Sí, sí, esa ha sido una de las mejores partes sin duda. Gente que tenía apenas seis años cuando Manolo secuestró el bus y que te hablaban de sus recuerdos con mucha emoción. Eso te llega porque asumes que tienes la responsabilidad de tratar bien a ese personaje, de tratarlo con respeto y hacerlo lo mejor posible.

¿Crees que hay una tendencia generalizada en este país y más particularmente en Cataluña a la hora de olvidar de forma consciente los orígenes o incluso renegar de ellos?

No creo que sea especialmente destacable en Cataluña, sino que tiene que ver con una vergüenza de clase. Con no querer admitir "mis orígenes eran más bajos de lo que yo quisiera" que tiene que ver con el pudor y el orgullo de mucha gente. Gran parte de Cataluña la construyeron los emigrantes y es muy bonito contar la historia de alguien que ha construido parte de Barcelona literalmente con sus manos. Que hoy en día alguien hago con sus manos es algo que valoro muchísimo, que me emociona. Sea lo que sea: un pastel, una casa, un cuadro. Es bueno saber que los españoles han sido un pueblo de mucha inmigración. Vengo de rodar en Chile y allí hablan mucho de la inmigración española y hostia, como español pienso que lo tenemos un poco olvidado. Estamos en el Primer Mundo, hemos llegado a serlo y ahora el cuento cambia, ahora son ellos (los que un día fuimos nosotros) los que vienen a nuestro país, que es lo que ocurre actualmente. Creo que es bueno acordarse de que nosotros también lo hemos hecho, nuestros ascendentes lo han hecho y que todo el mundo que emigra lo hace huyendo de su país por motivos graves: hay gente que se juega la vida. Y luego hay otro motivo, hablando en plata: necesitamos la inmigración para puestos de trabajo, para pagar nuestras pensiones. Hay que ver cómo se gestiona eso y cómo se administra de a mejor manera posible, pero está claro que negarla es absurdo porque la necesitamos.

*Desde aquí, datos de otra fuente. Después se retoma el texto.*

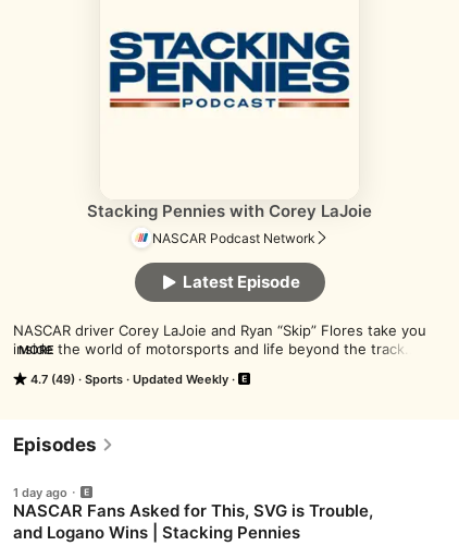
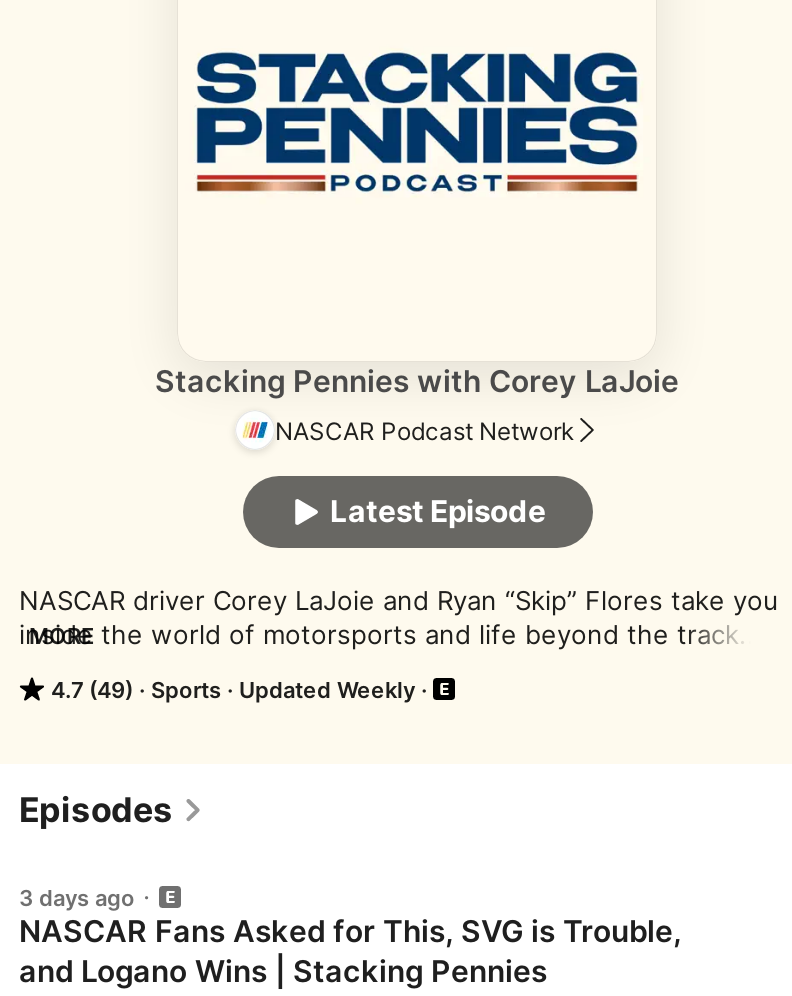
[13,485,67,500] 1 day ago -> [19,884,135,912] 3 days ago

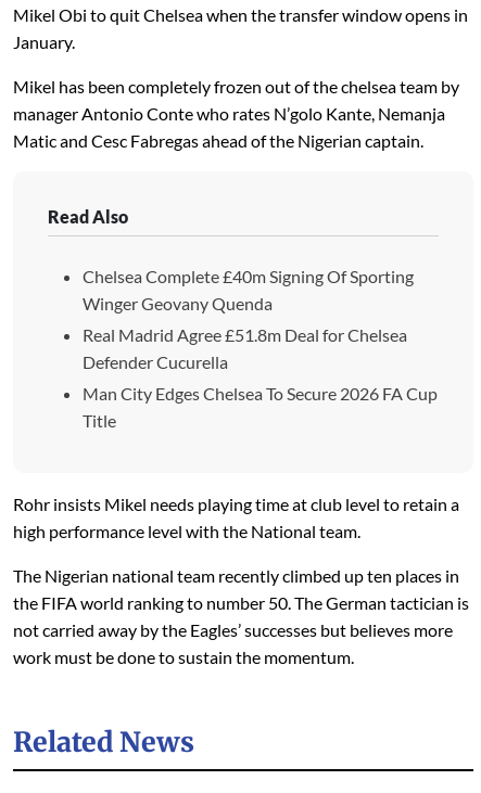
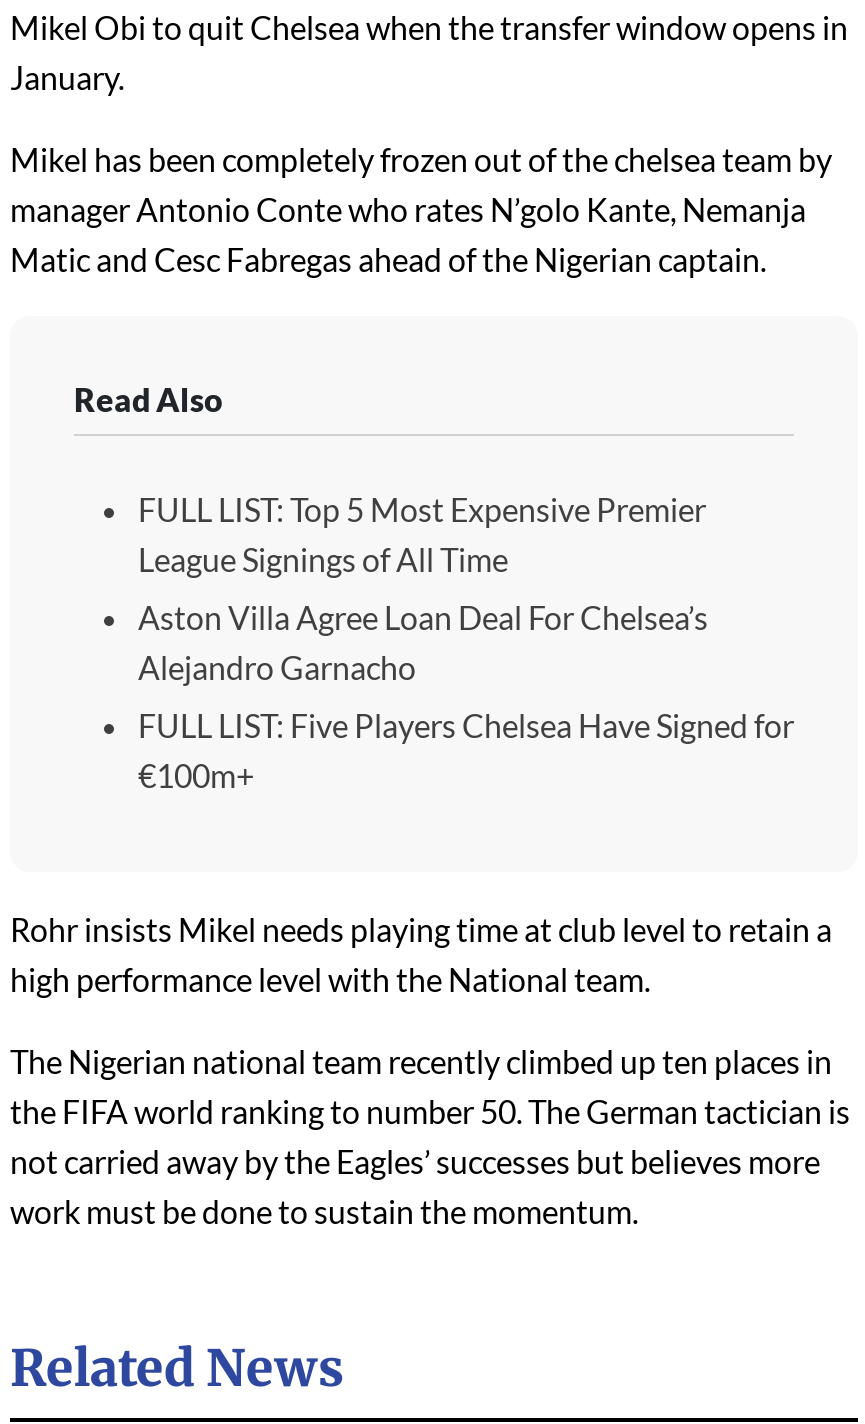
[83,266,414,314] Chelsea Complete £40m Signing Of Sporting | Winger Geovany Quenda -> [138,491,706,579] FULL LIST: Top 5 Most Expensive Premier | League Signings of All Time
[83,325,407,372] Real Madrid Agree £51.8m Deal for Chelsea | Defender Cucurella -> [138,599,708,687] Aston Villa Agree Loan Deal For Chelsea’s | Alejandro Garnacho
[83,383,438,431] Man City Edges Chelsea To Secure 2026 FA Cup | Title -> [138,707,794,795] FULL LIST: Five Players Chelsea Have Signed for | €100m+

Resulta particularmente emocionante observar cómo el acto de resistencia pacífica protagonizado por Manolo responde a un ejercicio de lucha colectiva ¿Sigues creyendo en la capacidad transformadora de la movilización ciudadana?

Sí, sin duda. Soy muy poco ingenuo en las cosas que ocurren y ahora cuando casi todo se basa en la individualidad como si eso fuese un valor me doy cuenta de que lo que se intenta es restar el valor del trabajo colectivo, de la asociación de la gente. Es muy bueno y muy positivo que entre grupos de gente defendamos cosas y derechos básicos. Manolo era un hombre que a final lo que estaba defiendo era la dignidad: del ser humano, del grupo y de los emigrantes. No lo decía con el grito, sino con el convencimiento de que era un derecho. En ese momento, igual que ahora, los derechos eran muy básicos. El agua, la luz, el transporte, la educación, el transporte, la sanidad. Hoy en día, que parece que todo está resuelto, hay graves problemas. Se está rebajando la sanidad a unos niveles tremendos cuando en España siempre hemos tenido una sanidad pública extraordinaria. Y luego, el tema de la vivienda, es una auténtica barbaridad cómo están los precios en muchas ciudades españolas. Esa lucha tiene que ser colectiva, por el bien de todos.